Abstract

Eleven patients with B lymphocytic malignancy were treated with mouse monoclonal anti-idiotype antibodies. All but one of the patients in this study had received extensive prior treatment with conventional lymphoma therapy. All antibodies were prepared against, and uniquely reactive with, the patient's own tumor. Ten patients were treated with a single antibody, but one patient received three antibodies concurrently. The treatment protocol initially used an escalating dose schedule that was intended to evaluate toxicity, pharmacokinetics and, eventually, to achieve appreciable levels of free mouse antibody in the circulation. The last two patients received substantial initial doses. Tumor sampling was performed before and during therapy to evaluate tissue penetration by antibody. None of the patients had serum paraproteins by routine clinical testing, but six had idiotype protein detectable by a sensitive immunoassay at levels greater than 1 microgram/mL, two of which were greater than 200 micrograms/mL. Plasmapheresis was capable of reducing these levels temporarily.

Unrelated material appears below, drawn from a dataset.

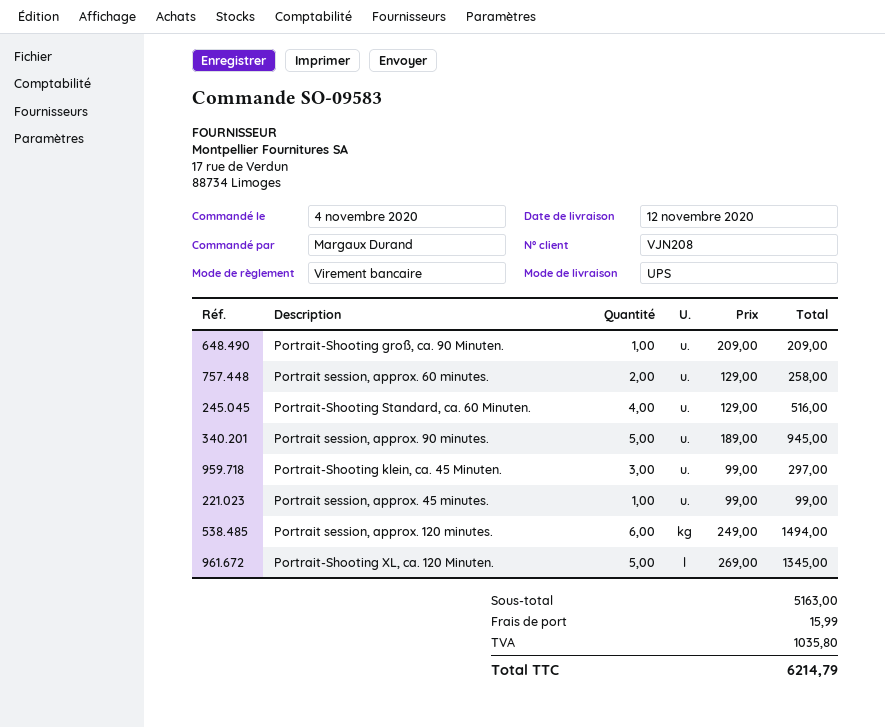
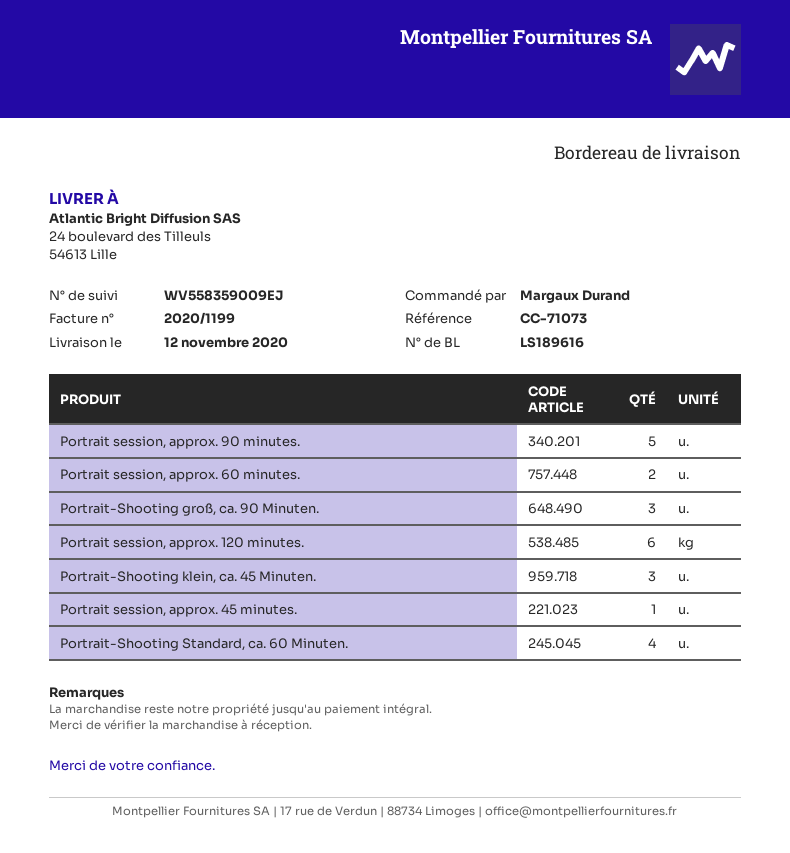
Portrait-Shooting groß, ca. 90 Minuten.: 1 -> 3
Portrait-Shooting XL, ca. 120 Minuten.: 5 -> none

However, the presence of serum idiotype increased the requirement for mouse antibody to achieve tumor penetration. Another obstacle to treatment was immune response to mouse Ig, which occurred in five of the 11 patients. Once an immune response had begun, further infusions of antibody were not capable of reaching the tumor or inducing tumor regression and were associated with toxicity. Our initial patient remains in an unmaintained complete remission 42 months after receiving antibody. Five of ten additional patients have had objective remissions that were also clinically significant. However, these remissions were not complete and were of relatively short duration. This therapy shows promise as an alternative modality for the treatment of B cell malignancy. Further study will be needed to determine the mechanisms of the antitumor effect and to improve the clinical results.